Edit difference data:
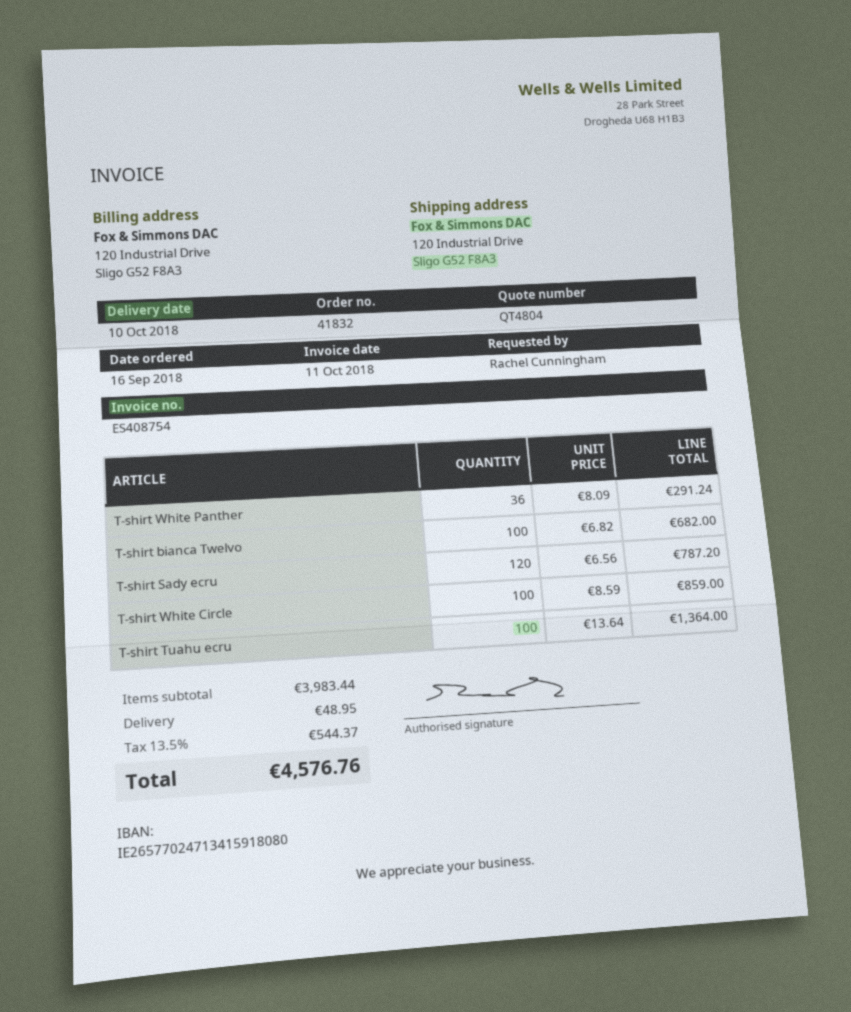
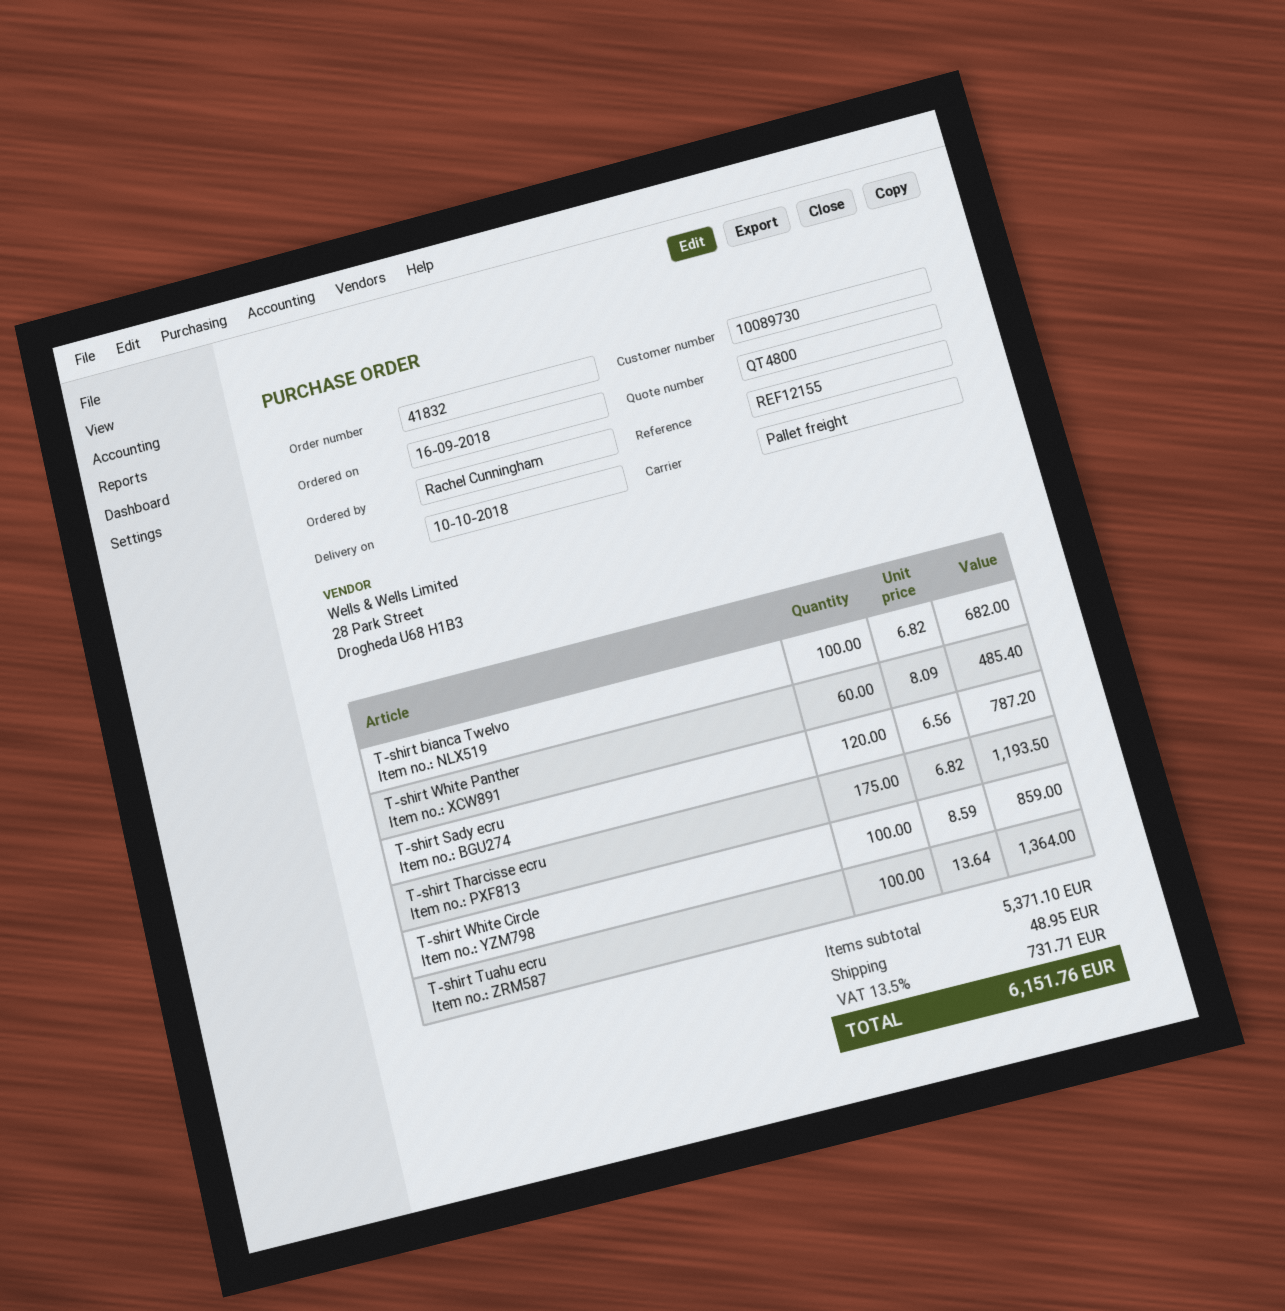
quote number: QT4804 -> QT4800
T-shirt White Panther: 36 x 8.09 = 291.24 -> 60 x 8.09 = 485.40
T-shirt Tharcisse ecru: none -> 175 x 6.82 = 1193.50
subtotal: 3983.44 -> 5371.10
tax: 13.5% = 544.37 -> 13.5% = 731.71
total: 4576.76 -> 6151.76

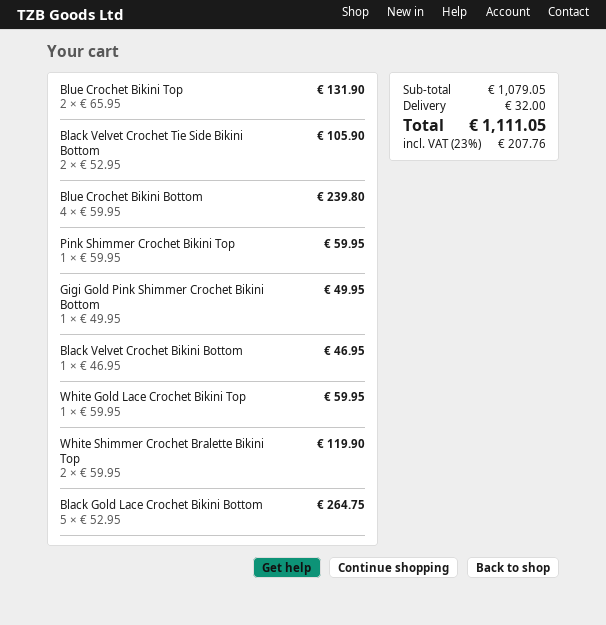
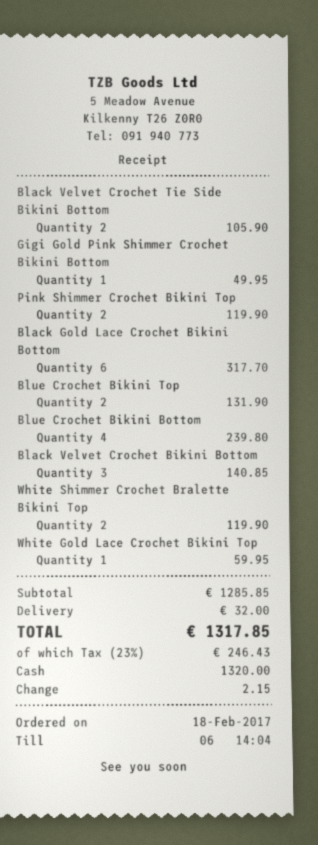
Pink Shimmer Crochet Bikini Top: 1 for 59.95 -> 2 for 119.90
Black Velvet Crochet Bikini Bottom: 1 for 46.95 -> 3 for 140.85
Black Gold Lace Crochet Bikini Bottom: 5 for 264.75 -> 6 for 317.70
subtotal: 1079.05 -> 1285.85
tax: 23% = 207.76 -> 23% = 246.43
total: 1111.05 -> 1317.85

Exercise objective:
Report how many lines in the records hold the word "subtotal", giving the number and nothing else.

Problem solution:
2